Material provided:
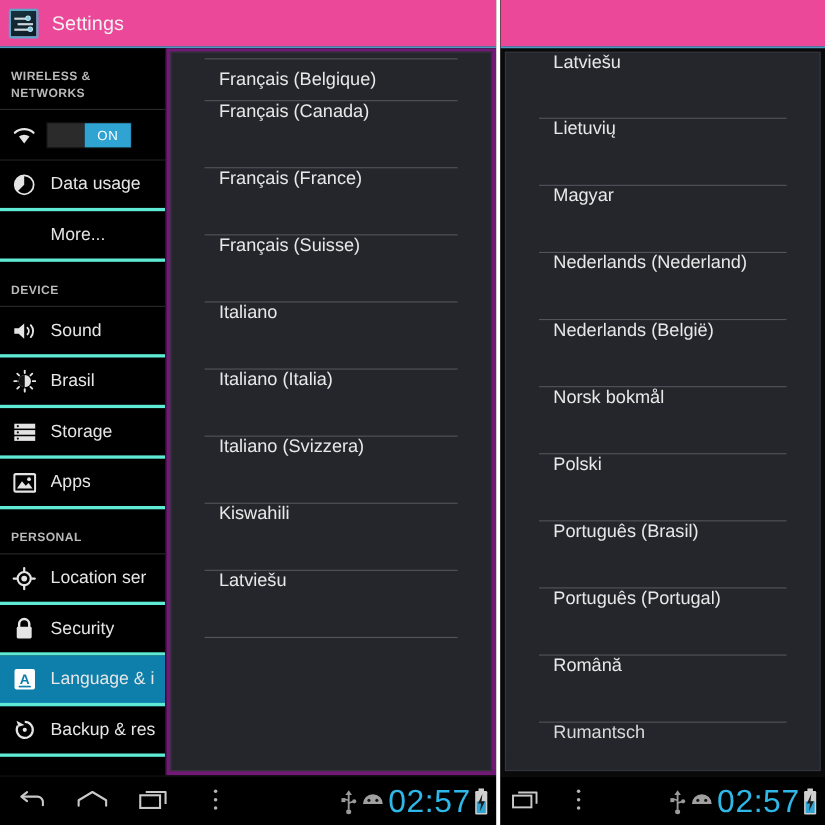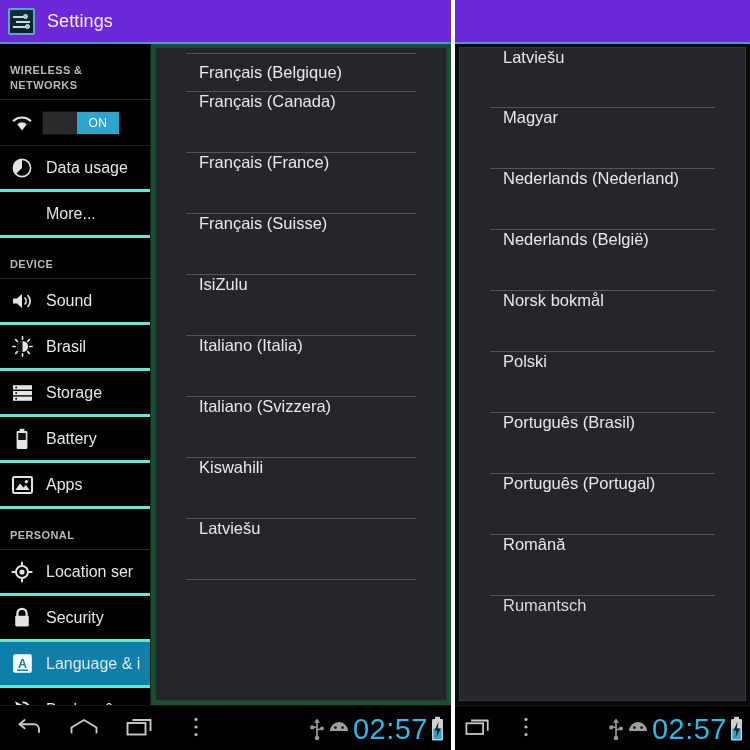--- a/index.html
+++ b/index.html
@@ -35,7 +35,7 @@
   .actionbar {
     position: relative;
     height: 42px;
-    background: #6d28d9;
+    background: #ec4899;
     display: flex;
     align-items: center;
     padding-left: 8px;

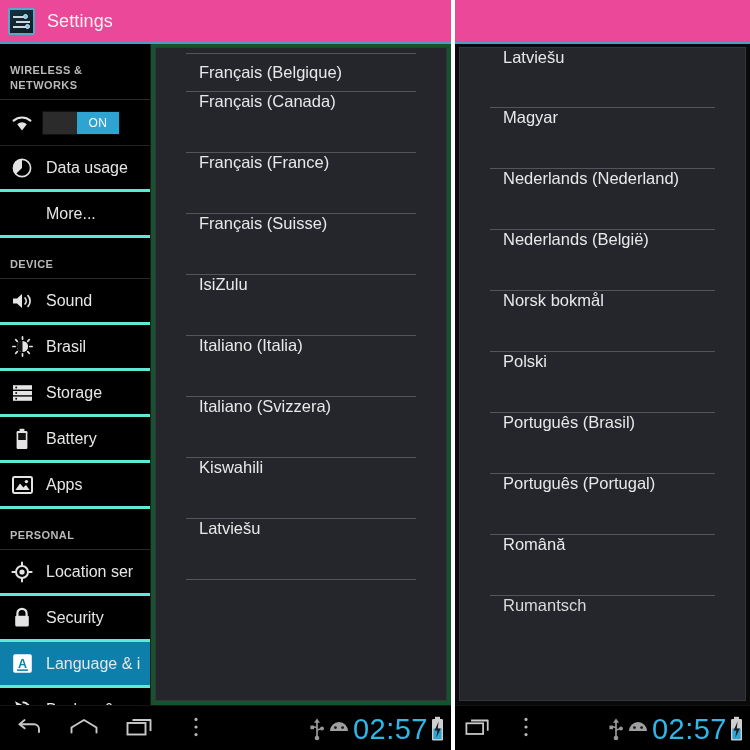--- a/index.html
+++ b/index.html
@@ -151,7 +151,7 @@
   
   .content {
     flex: 1;
-    background: #14532d;
+    background: #701a75;
     padding: 3px 4px 4px 4px;
     overflow: hidden;
   }

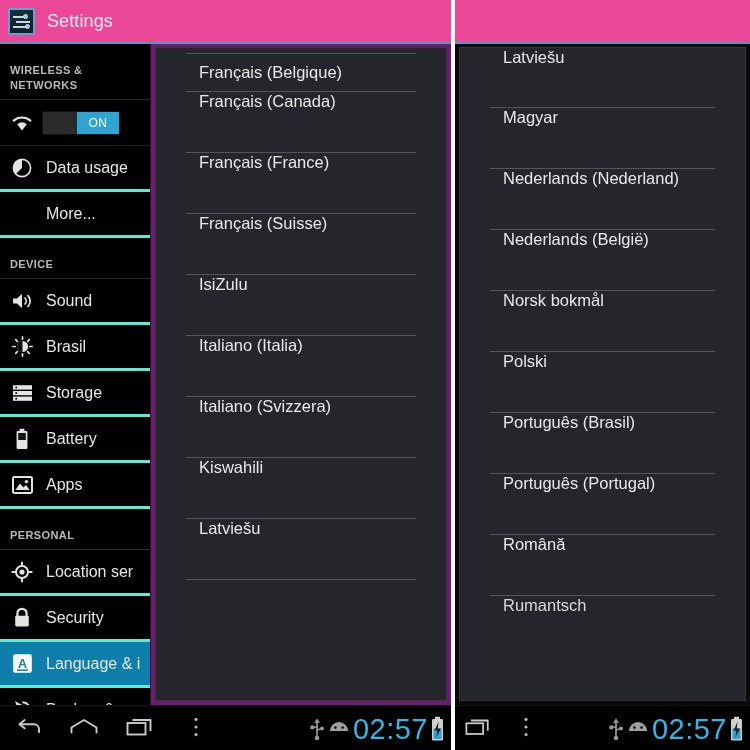--- a/index.html
+++ b/index.html
@@ -521,6 +521,9 @@
           <span>Latviešu</span>
         </div>
         <div class="lang-row">
+          <span>Lietuvių</span>
+        </div>
+        <div class="lang-row">
           <span>Magyar</span>
         </div>
         <div class="lang-row">

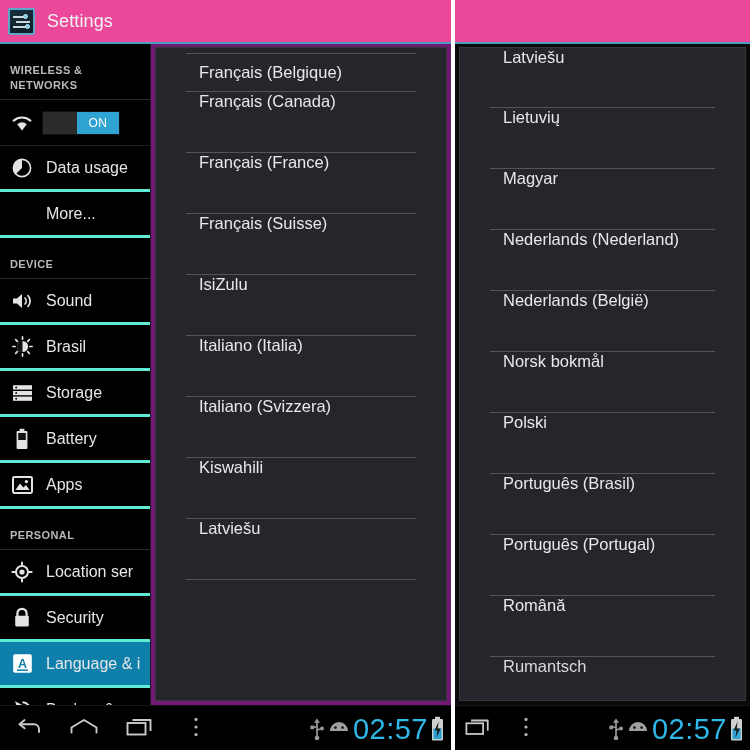--- a/index.html
+++ b/index.html
@@ -423,7 +423,7 @@
             <span>Français (Suisse)</span>
           </div>
           <div class="lang-row">
-            <span>IsiZulu</span>
+            <span>Italiano</span>
           </div>
           <div class="lang-row">
             <span>Italiano (Italia)</span>

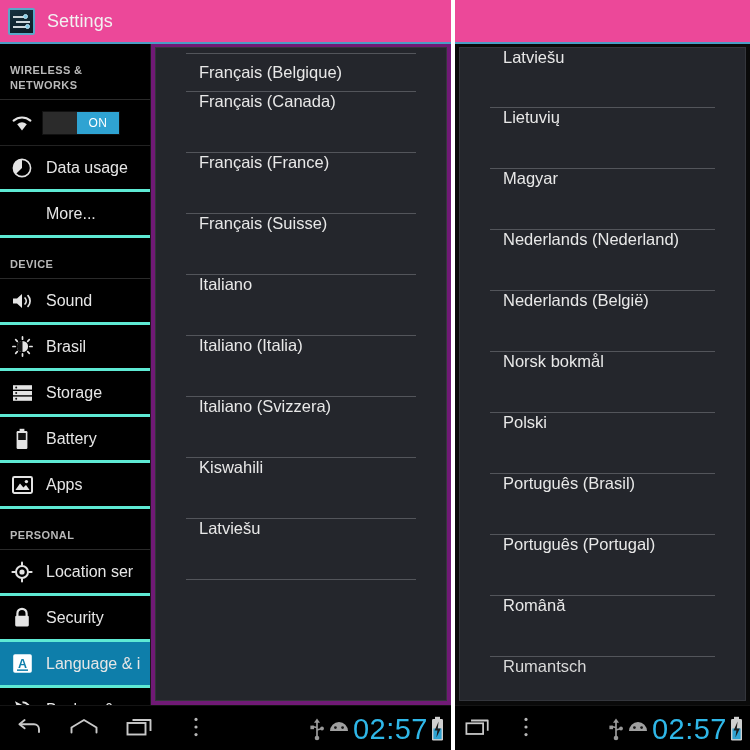--- a/index.html
+++ b/index.html
@@ -332,16 +332,6 @@
           <span class="lbl">Storage</span>
         </div>
 
-        <div class="side-row">
-          <span class="ico">
-            <svg width="14" height="22" viewBox="0 0 14 22">
-              <rect x="4.6" y="0.8" width="4.8" height="2.2" fill="#e4e4e4"></rect>
-              <rect x="1.6" y="3" width="10.8" height="18" rx="1.2" fill="#e4e4e4"></rect>
-              <rect x="3.2" y="5" width="7.6" height="7" fill="#121212"></rect>
-            </svg>
-          </span>
-          <span class="lbl">Battery</span>
-        </div>
 
         <div class="side-row">
           <span class="ico">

Aim of the task: The response must match the listing exactly, except that pictures are removed.

Response area:
--- a/index.html
+++ b/index.html
@@ -35,7 +35,7 @@
   .actionbar {
     position: relative;
     height: 42px;
-    background: #6d28d9;
+    background: #ec4899;
     display: flex;
     align-items: center;
     padding-left: 8px;

--- a/index.html
+++ b/index.html
@@ -151,7 +151,7 @@
   
   .content {
     flex: 1;
-    background: #14532d;
+    background: #701a75;
     padding: 3px 4px 4px 4px;
     overflow: hidden;
   }

--- a/index.html
+++ b/index.html
@@ -521,6 +521,9 @@
           <span>Latviešu</span>
         </div>
         <div class="lang-row">
+          <span>Lietuvių</span>
+        </div>
+        <div class="lang-row">
           <span>Magyar</span>
         </div>
         <div class="lang-row">

--- a/index.html
+++ b/index.html
@@ -423,7 +423,7 @@
             <span>Français (Suisse)</span>
           </div>
           <div class="lang-row">
-            <span>IsiZulu</span>
+            <span>Italiano</span>
           </div>
           <div class="lang-row">
             <span>Italiano (Italia)</span>

--- a/index.html
+++ b/index.html
@@ -332,16 +332,6 @@
           <span class="lbl">Storage</span>
         </div>
 
-        <div class="side-row">
-          <span class="ico">
-            <svg width="14" height="22" viewBox="0 0 14 22">
-              <rect x="4.6" y="0.8" width="4.8" height="2.2" fill="#e4e4e4"></rect>
-              <rect x="1.6" y="3" width="10.8" height="18" rx="1.2" fill="#e4e4e4"></rect>
-              <rect x="3.2" y="5" width="7.6" height="7" fill="#121212"></rect>
-            </svg>
-          </span>
-          <span class="lbl">Battery</span>
-        </div>
 
         <div class="side-row">
           <span class="ico">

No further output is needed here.